• Exercise: Transcribe the entries exactly; images are not part of the copy.

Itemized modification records
★ ★ ★
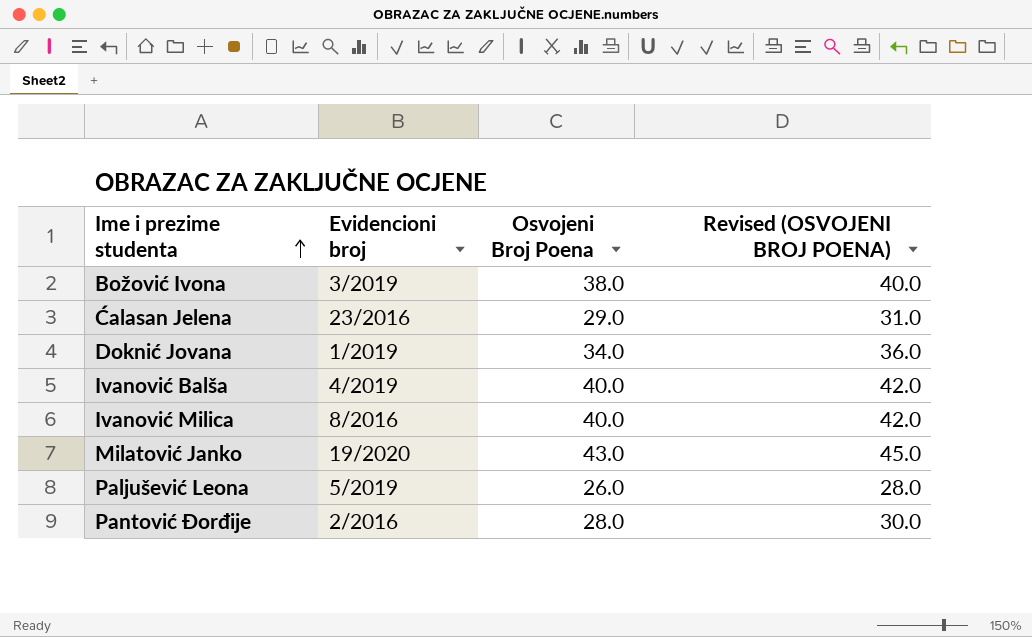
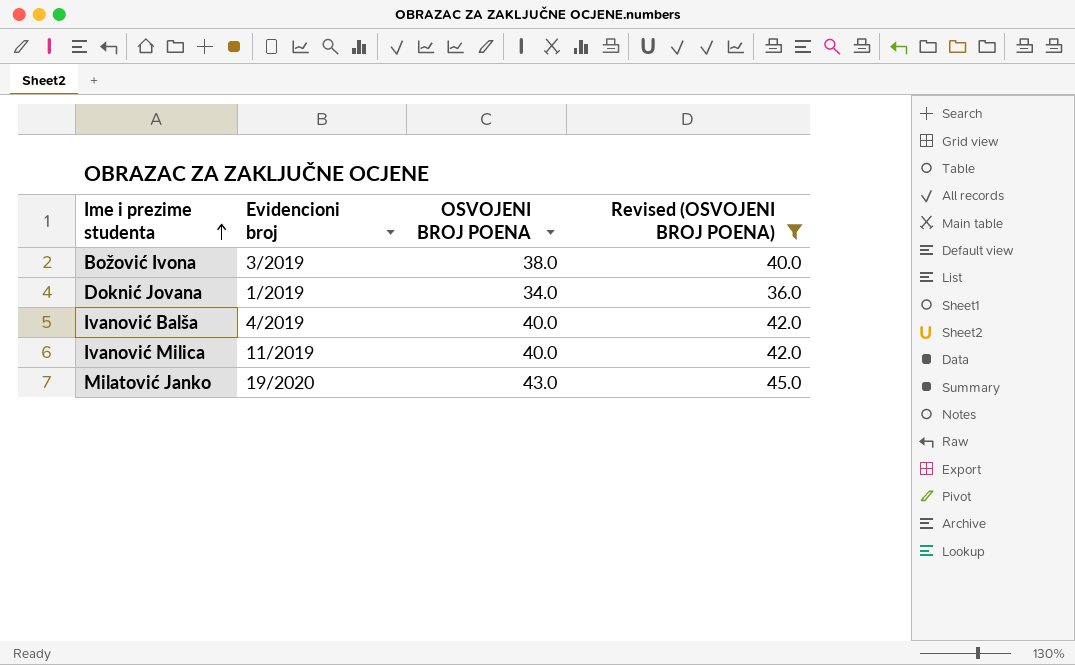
filter: none -> Revised (OSVOJENI BROJ POENA) >= 36.0
column name: Osvojeni Broj Poena -> OSVOJENI BROJ POENA
Ivanović Milica | Evidencioni broj: 8/2016 -> 11/2019

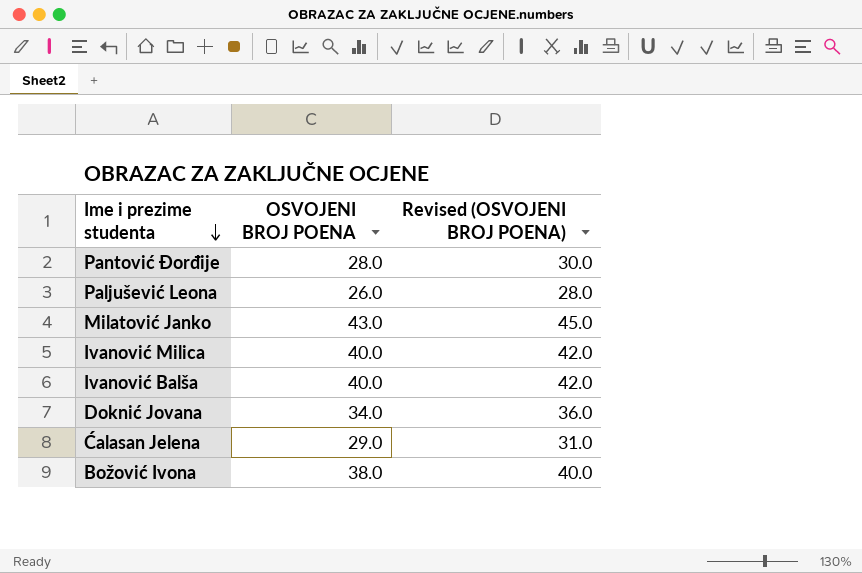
filter: Revised (OSVOJENI BROJ POENA) >= 36.0 -> none
row order: Ime i prezime studenta ascending -> Ime i prezime studenta descending
column Evidencioni broj | position: 2 -> none

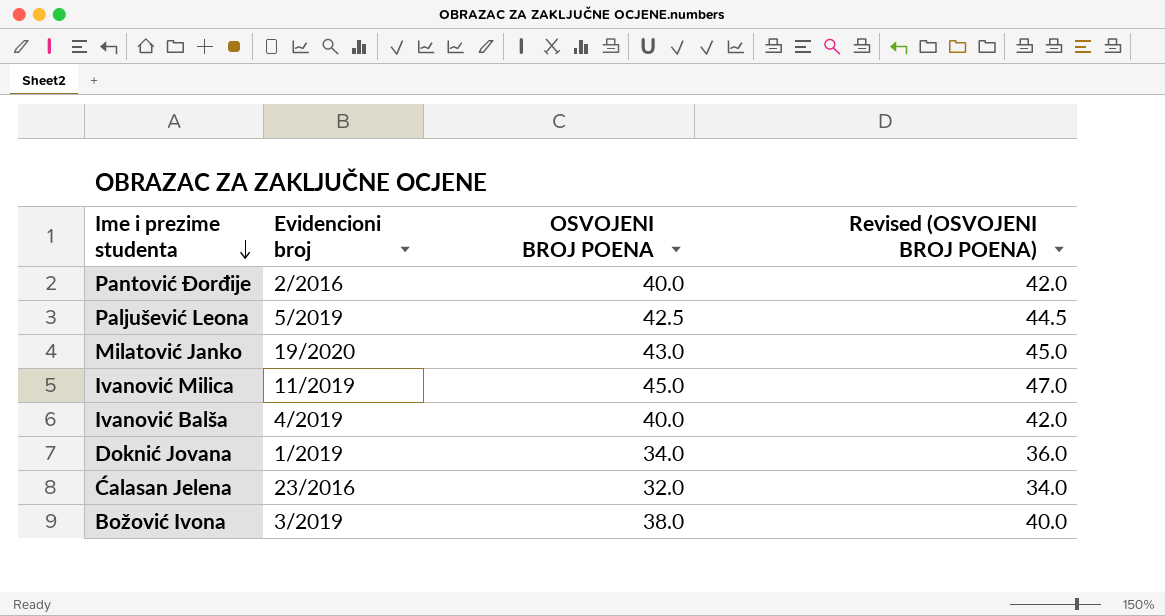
column Evidencioni broj | position: none -> 2
Pantović Đorđije | OSVOJENI BROJ POENA: 28.0 -> 40.0
Pantović Đorđije | Revised (OSVOJENI BROJ POENA): 30.0 -> 42.0
Paljušević Leona | OSVOJENI BROJ POENA: 26.0 -> 42.5
Paljušević Leona | Revised (OSVOJENI BROJ POENA): 28.0 -> 44.5
Ivanović Milica | OSVOJENI BROJ POENA: 40.0 -> 45.0
Ivanović Milica | Revised (OSVOJENI BROJ POENA): 42.0 -> 47.0
Ćalasan Jelena | OSVOJENI BROJ POENA: 29.0 -> 32.0
Ćalasan Jelena | Revised (OSVOJENI BROJ POENA): 31.0 -> 34.0

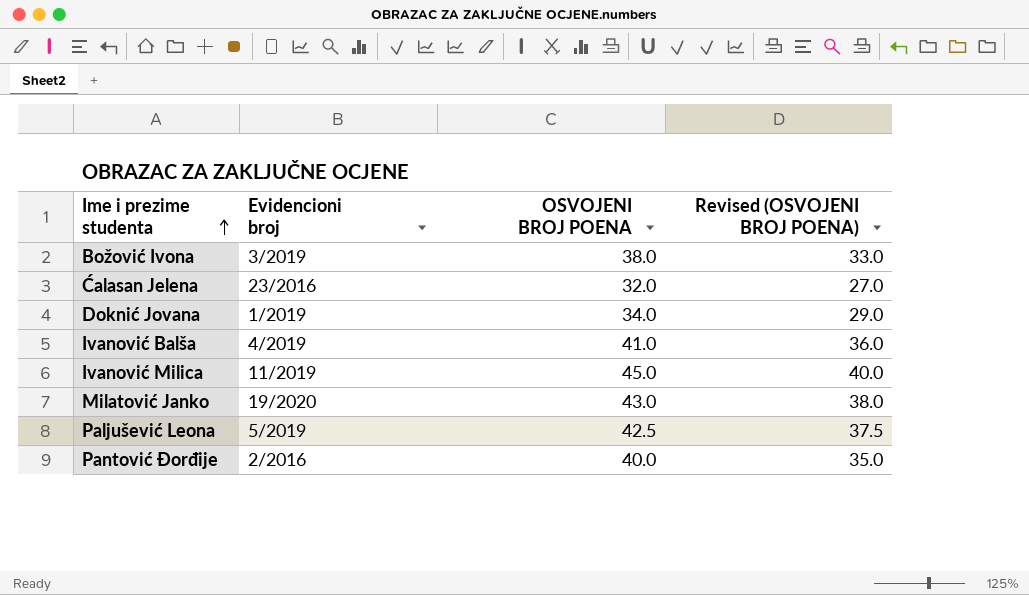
row order: Ime i prezime studenta descending -> Ime i prezime studenta ascending
column Revised (OSVOJENI BROJ POENA) | formula: [OSVOJENI BROJ POENA] + 2 -> [OSVOJENI BROJ POENA] - 5
Ivanović Balša | OSVOJENI BROJ POENA: 40.0 -> 41.0

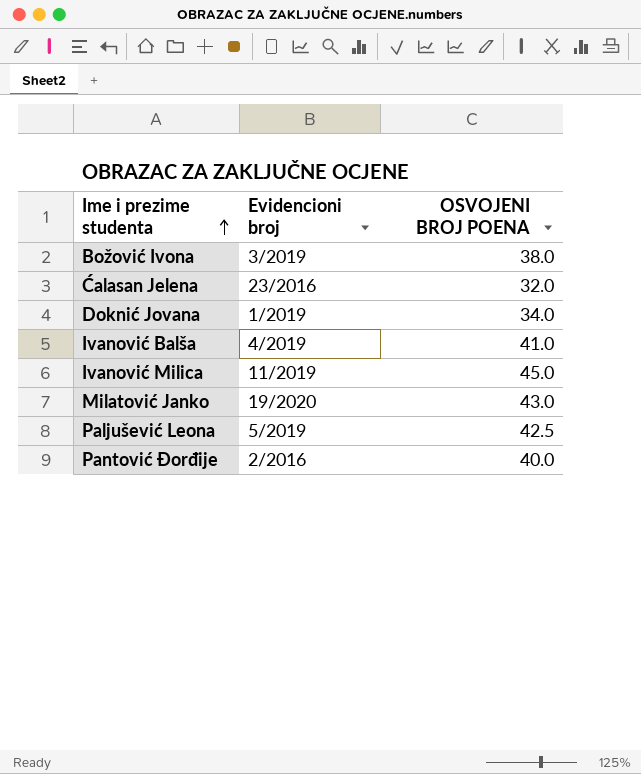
column Revised (OSVOJENI BROJ POENA) | formula: [OSVOJENI BROJ POENA] - 5 -> none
★ ★ ★
• Finished task:
filter: none -> Revised (OSVOJENI BROJ POENA) >= 36.0
column name: Osvojeni Broj Poena -> OSVOJENI BROJ POENA
Ivanović Milica | Evidencioni broj: 8/2016 -> 11/2019

filter: Revised (OSVOJENI BROJ POENA) >= 36.0 -> none
row order: Ime i prezime studenta ascending -> Ime i prezime studenta descending
column Evidencioni broj | position: 2 -> none

column Evidencioni broj | position: none -> 2
Pantović Đorđije | OSVOJENI BROJ POENA: 28.0 -> 40.0
Pantović Đorđije | Revised (OSVOJENI BROJ POENA): 30.0 -> 42.0
Paljušević Leona | OSVOJENI BROJ POENA: 26.0 -> 42.5
Paljušević Leona | Revised (OSVOJENI BROJ POENA): 28.0 -> 44.5
Ivanović Milica | OSVOJENI BROJ POENA: 40.0 -> 45.0
Ivanović Milica | Revised (OSVOJENI BROJ POENA): 42.0 -> 47.0
Ćalasan Jelena | OSVOJENI BROJ POENA: 29.0 -> 32.0
Ćalasan Jelena | Revised (OSVOJENI BROJ POENA): 31.0 -> 34.0

row order: Ime i prezime studenta descending -> Ime i prezime studenta ascending
column Revised (OSVOJENI BROJ POENA) | formula: [OSVOJENI BROJ POENA] + 2 -> [OSVOJENI BROJ POENA] - 5
Ivanović Balša | OSVOJENI BROJ POENA: 40.0 -> 41.0

column Revised (OSVOJENI BROJ POENA) | formula: [OSVOJENI BROJ POENA] - 5 -> none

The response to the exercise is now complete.